* [WHAT THE TASK REQUIRES] Wherever a line of the listing holds the string "none", copy that line.

* [INPUT MATERIAL]
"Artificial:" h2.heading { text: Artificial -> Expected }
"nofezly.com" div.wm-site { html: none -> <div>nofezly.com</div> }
* * *
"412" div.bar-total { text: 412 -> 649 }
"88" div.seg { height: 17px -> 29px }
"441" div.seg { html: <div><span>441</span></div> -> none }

* [RESULT OF THE EXERCISE]
"nofezly.com" div.wm-site { html: none -> <div>nofezly.com</div> }
"441" div.seg { html: <div><span>441</span></div> -> none }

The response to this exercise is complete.